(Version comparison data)
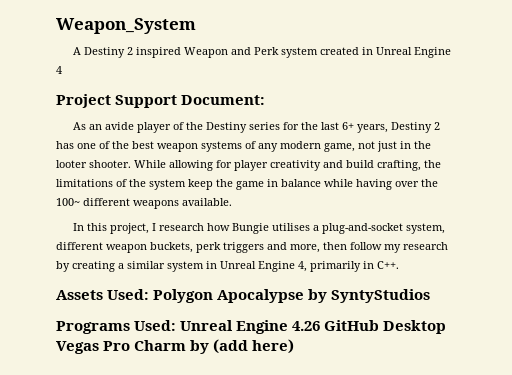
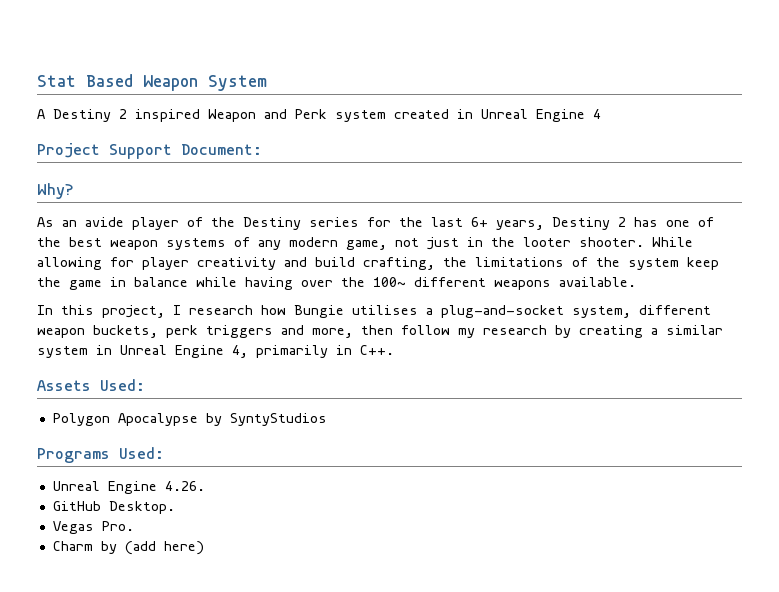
[56,18,196,34] Weapon_System -> [37,74,267,91] Stat Based Weapon System
(266, 100) none -> [37,183,74,199] // Why?
(150, 294) none -> (145, 385) //
[180,320,447,334] [56,341,131,354] Unreal Engine 4.26 GitHub Desktop Vegas Pro -> [52,481,205,494] [52,501,175,514] [52,521,134,534] // Unreal Engine 4.26. // GitHub Desktop. // Vegas Pro. //

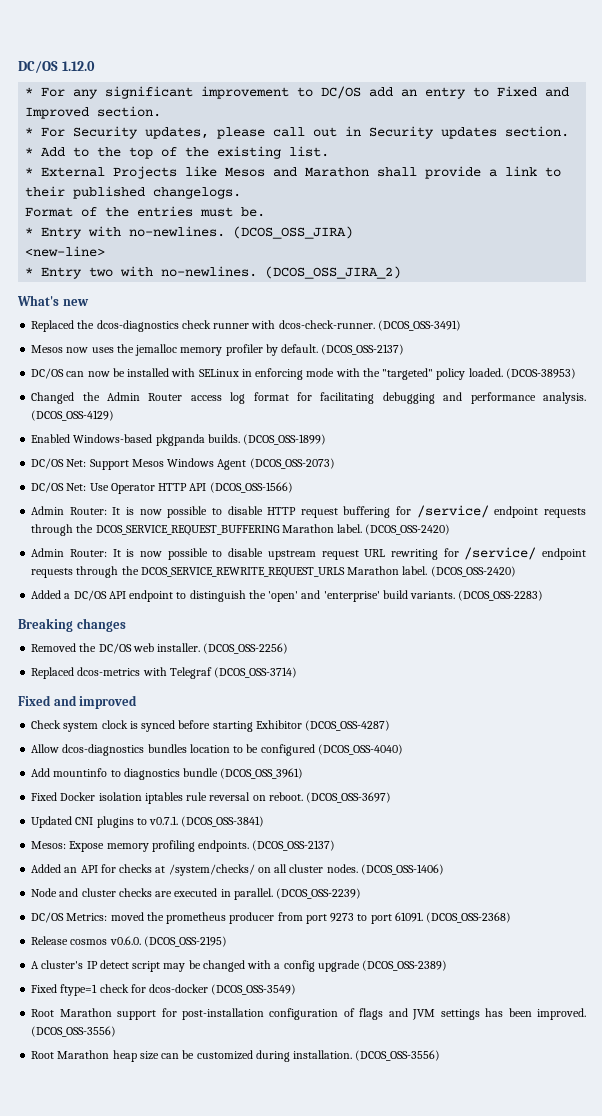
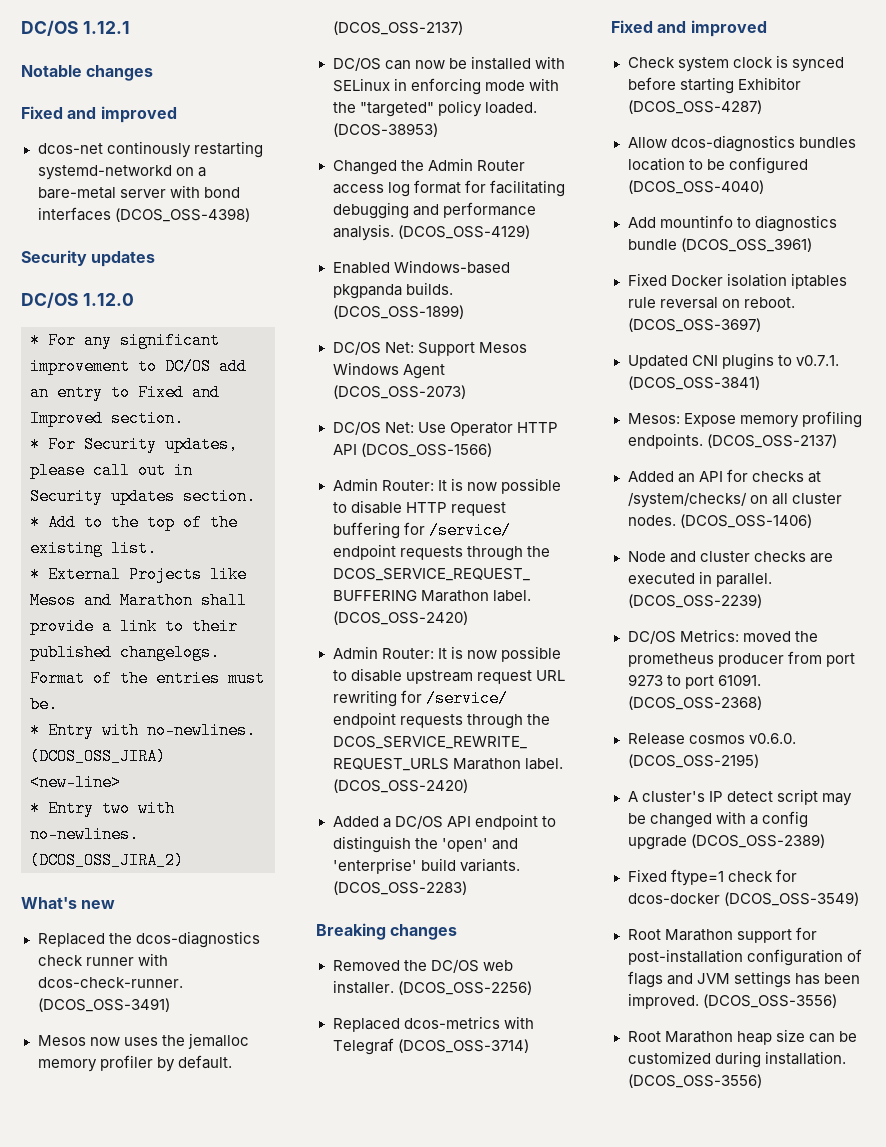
[18,61,58,73] DC/OS -> [21,20,130,36] [21,65,154,81] [21,106,177,123] [37,141,263,158] [37,165,206,180] [37,185,240,199] [37,207,250,222] [21,250,156,267] [21,292,78,308] DC/OS 1.12.1 // Notable changes // Fixed and improved // dcos-net continously restarting systemd-networkd on a bare-metal server with bond interfaces (DCOS_OSS-4398) // Security updates // DC/OS

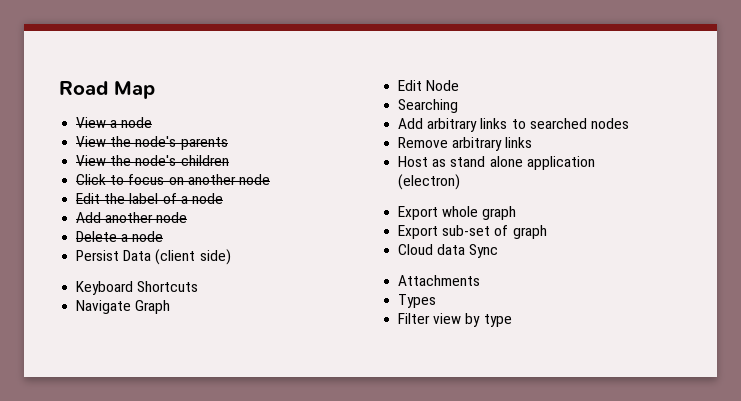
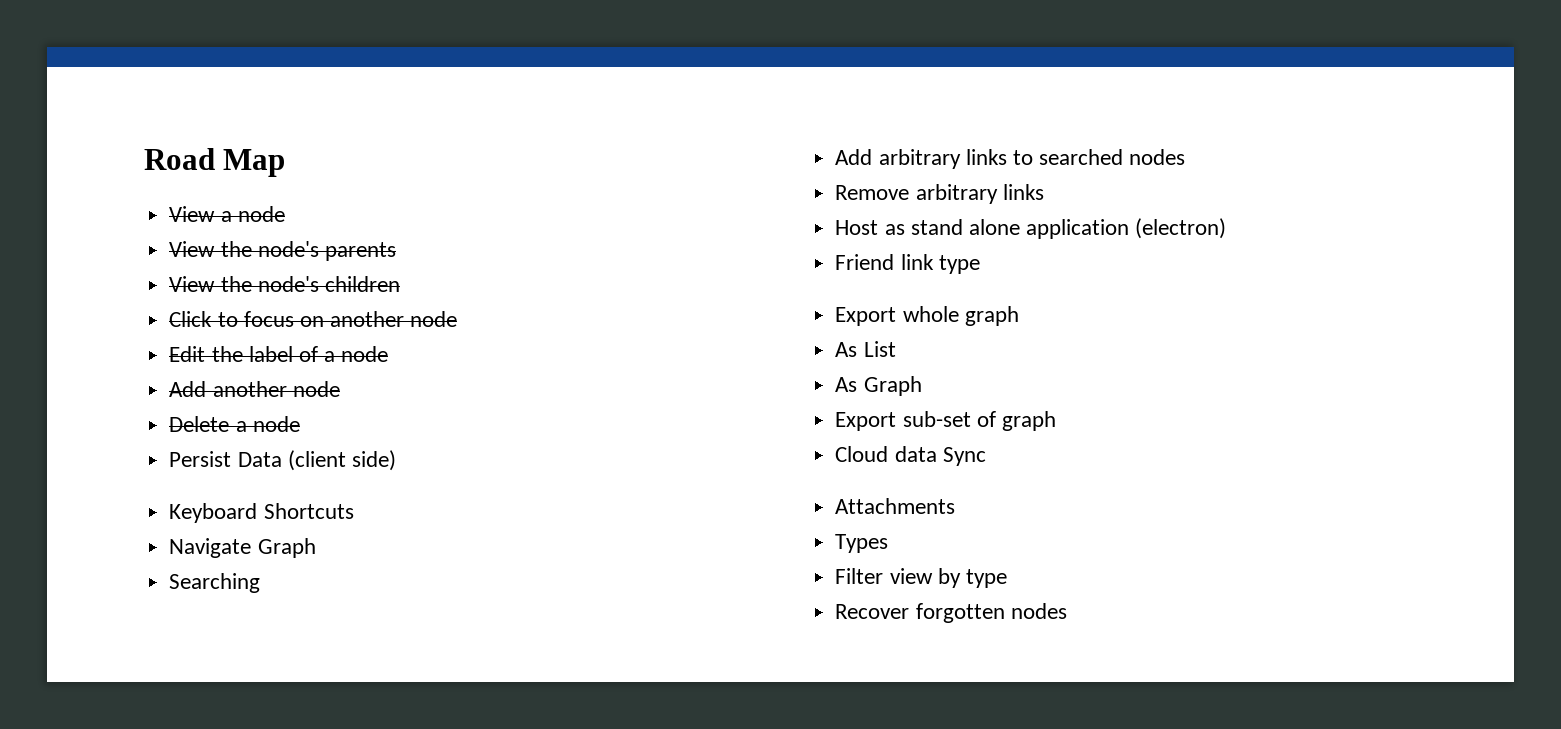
[398,80,460,91] // Edit Node -> (316, 548) none
(461, 182) none -> [835,254,980,274] // Friend link type
(517, 213) none -> [835,341,896,357] [835,376,922,396] // As List // As Graph
(512, 320) none -> [835,603,1067,623] // Recover forgotten nodes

Required work: Repeat the entries above exactly and skip the images.

Solution:
[56,18,196,34] Weapon_System -> [37,74,267,91] Stat Based Weapon System
(266, 100) none -> [37,183,74,199] // Why?
(150, 294) none -> (145, 385) //
[180,320,447,334] [56,341,131,354] Unreal Engine 4.26 GitHub Desktop Vegas Pro -> [52,481,205,494] [52,501,175,514] [52,521,134,534] // Unreal Engine 4.26. // GitHub Desktop. // Vegas Pro. //

[18,61,58,73] DC/OS -> [21,20,130,36] [21,65,154,81] [21,106,177,123] [37,141,263,158] [37,165,206,180] [37,185,240,199] [37,207,250,222] [21,250,156,267] [21,292,78,308] DC/OS 1.12.1 // Notable changes // Fixed and improved // dcos-net continously restarting systemd-networkd on a bare-metal server with bond interfaces (DCOS_OSS-4398) // Security updates // DC/OS

[398,80,460,91] // Edit Node -> (316, 548) none
(461, 182) none -> [835,254,980,274] // Friend link type
(517, 213) none -> [835,341,896,357] [835,376,922,396] // As List // As Graph
(512, 320) none -> [835,603,1067,623] // Recover forgotten nodes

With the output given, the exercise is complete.